Mais meme ce point de vue la a des limites : a moment donné on se rend compte qu'il n'y a rien a suicider, car c'est encore se battre avec soi meme, mais qu'il y a juste un bonhomme (ou une femme) qui respire sur un coussin, et qui en arrive a oublier tout, son nom, le pourquoi du comment, et a pouvoir vivre quand meme sans justification.
Pouvoir se rendre compte qu'on peut vivre sans justification, c'est, je pense, une sacrée graine pour prévenir le suicide.
Ces deux dernières année, j'ai eu souvent des pensées de mort, et ça m'arrive plus rarement, mais ça m'arrive encore.
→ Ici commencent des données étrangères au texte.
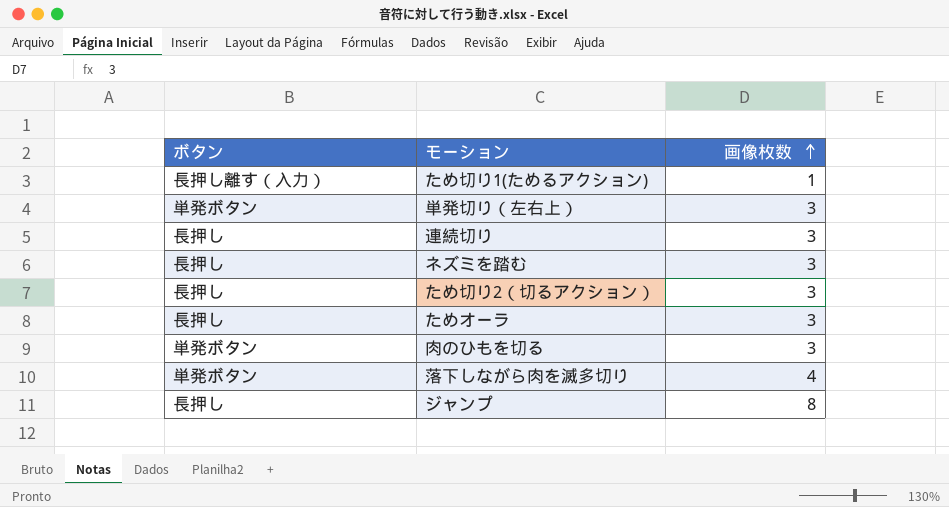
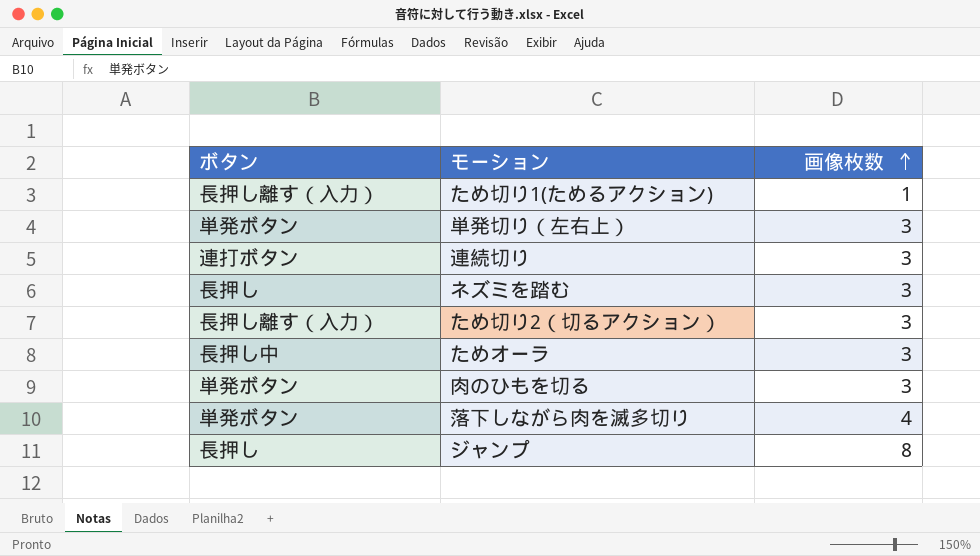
連続切り | ボタン: 長押し -> 連打ボタン
ため切り2（切るアクション） | ボタン: 長押し -> 長押し離す（入力）
ためオーラ | ボタン: 長押し -> 長押し中

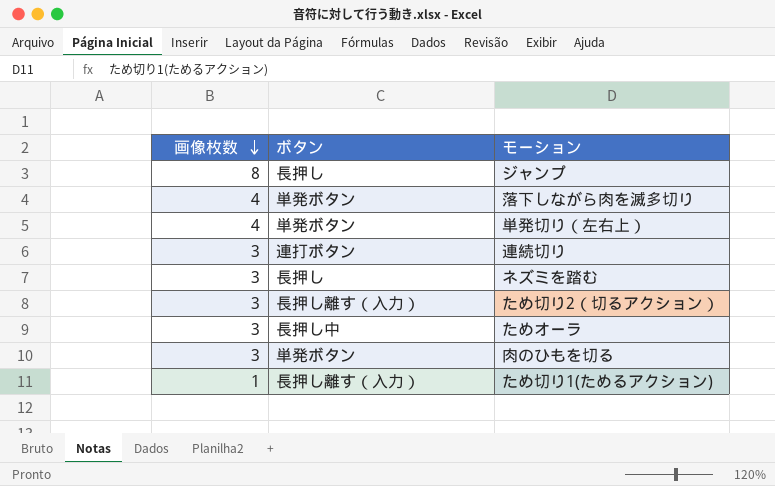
row order: 画像枚数 ascending -> 画像枚数 descending
column 画像枚数 | position: 3 -> 1
単発切り（左右上） | 画像枚数: 3 -> 4

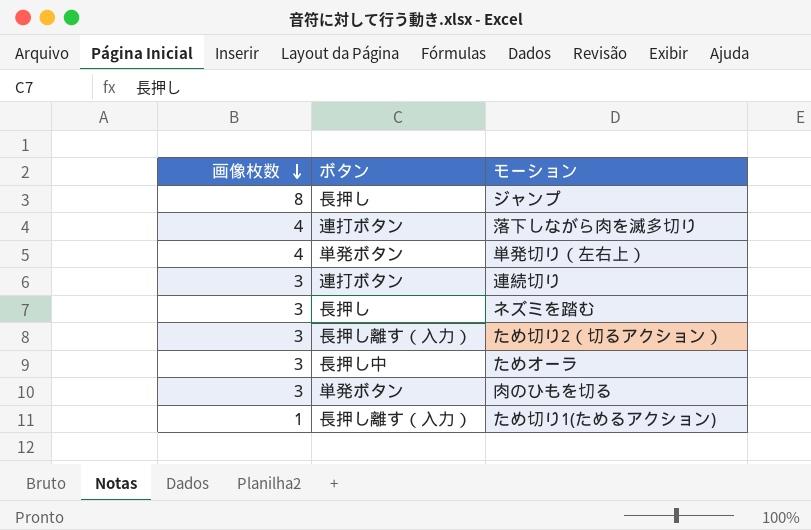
落下しながら肉を滅多切り | ボタン: 単発ボタン -> 連打ボタン

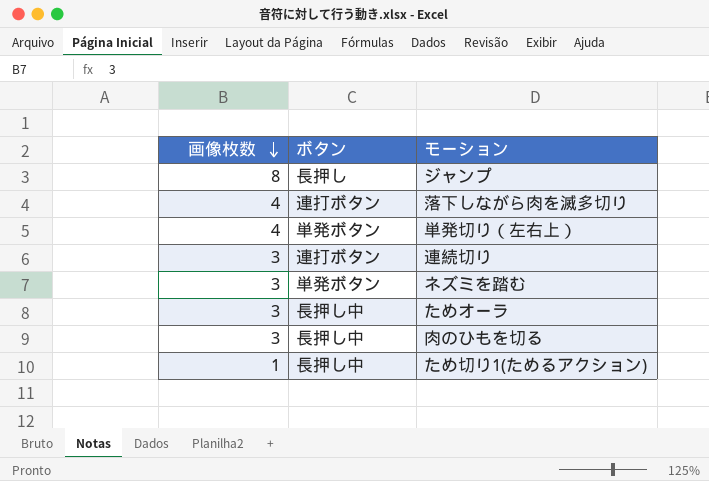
row ため切り2（切るアクション）: 3 | 長押し離す（入力） -> none
ネズミを踏む | ボタン: 長押し -> 単発ボタン
肉のひもを切る | ボタン: 単発ボタン -> 長押し中
ため切り1(ためるアクション) | ボタン: 長押し離す（入力） -> 長押し中

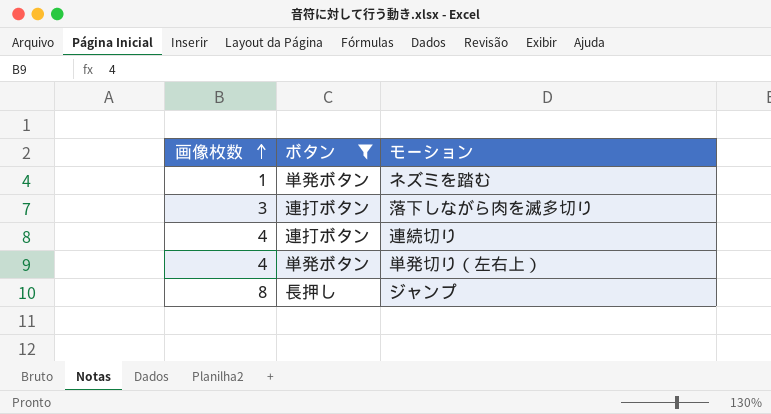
filter: none -> ボタン != 長押し中
row order: 画像枚数 descending -> 画像枚数 ascending
ネズミを踏む | 画像枚数: 3 -> 1
落下しながら肉を滅多切り | 画像枚数: 4 -> 3
連続切り | 画像枚数: 3 -> 4

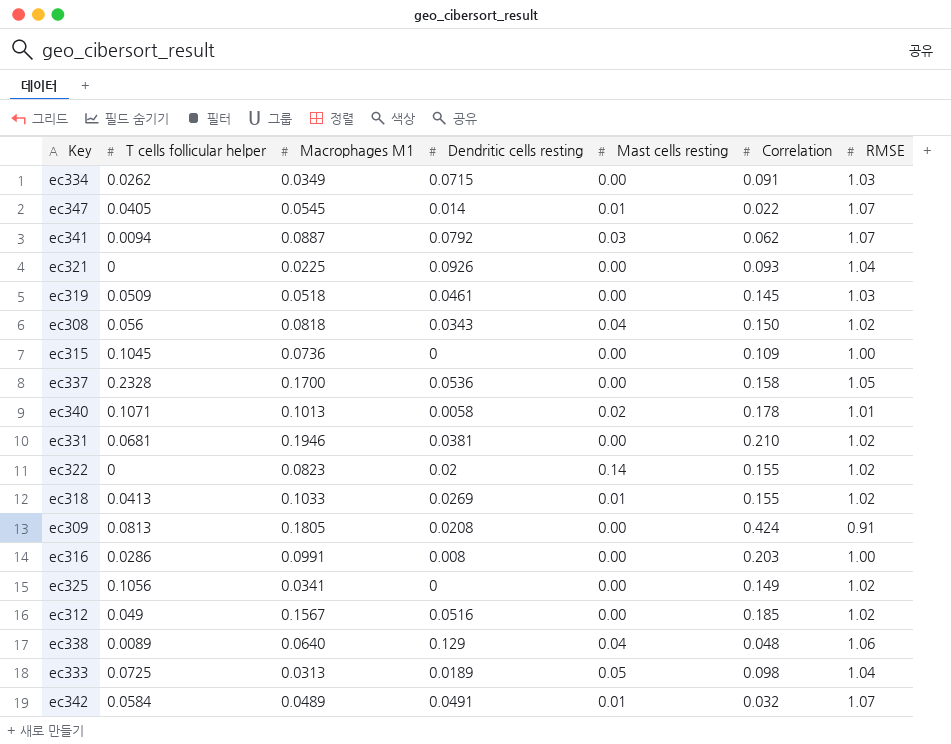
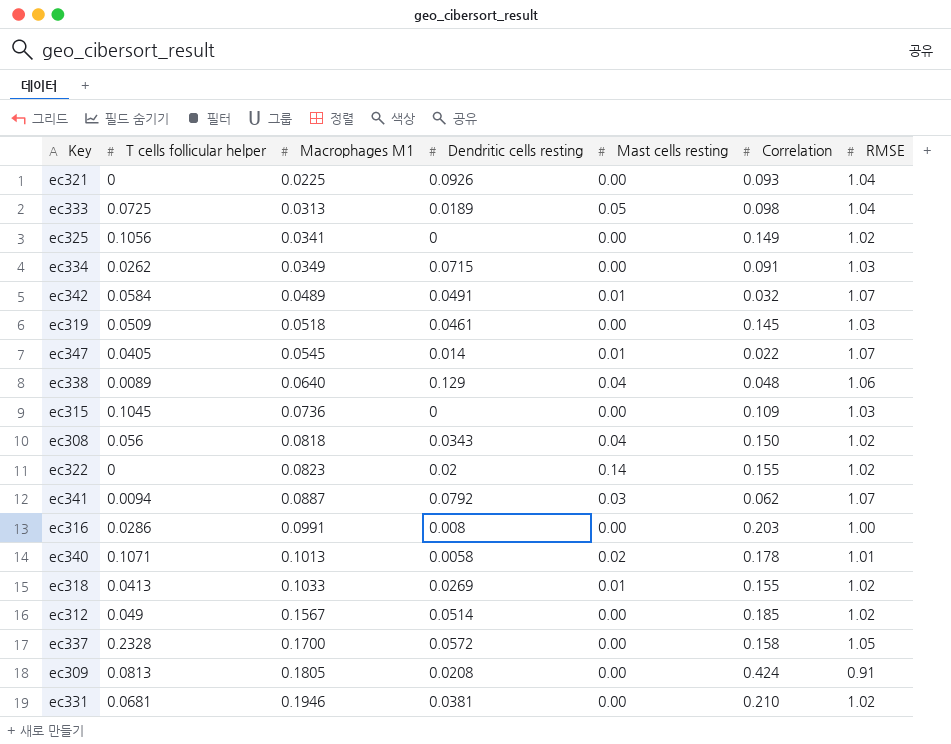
row order: none -> Macrophages M1 ascending
ec315 | RMSE: 1.00 -> 1.03
ec312 | Dendritic cells resting: 0.0516 -> 0.0514
ec337 | Dendritic cells resting: 0.0536 -> 0.0572

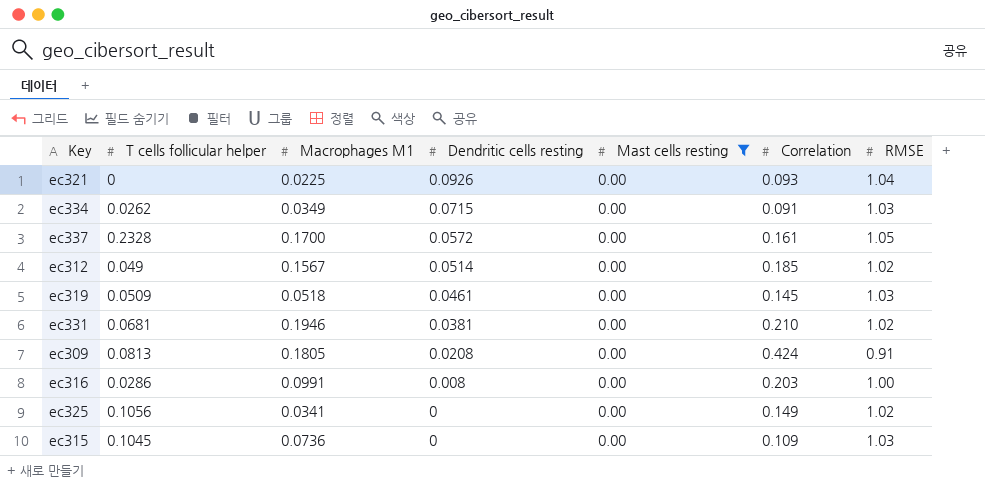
filter: none -> Mast cells resting = 0.00
row order: Macrophages M1 ascending -> Dendritic cells resting descending
ec337 | Correlation: 0.158 -> 0.161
et je sais que ça vient du fait que je n'écoute pas mon aspiration profonde, que je me subis au lieu de me vivre. Mais bon, j'en suis la, et malgré tout ce que j'ai pu comprendre par la pratique, je suis confronté avec cette impuissance, je me vois ainsi et je ne fais rien pour que ça change. En fait si, mais je suis confronté au non amour de moi meme.
Je pense qu'on peut etre mort en étant vivant, mais pour autant, je crois que risquer la vie est le plus terrible suicide pour son ego, bien plus terrible que de se faire harakiri ou s'immoler par le feu pour des raisons idéologiques.
Risquer de vivre est un bien plus grand courage que de celui de se faire mourir, peut etre c'est parfois une épreuve bien plus dure. Qu'il faut oser.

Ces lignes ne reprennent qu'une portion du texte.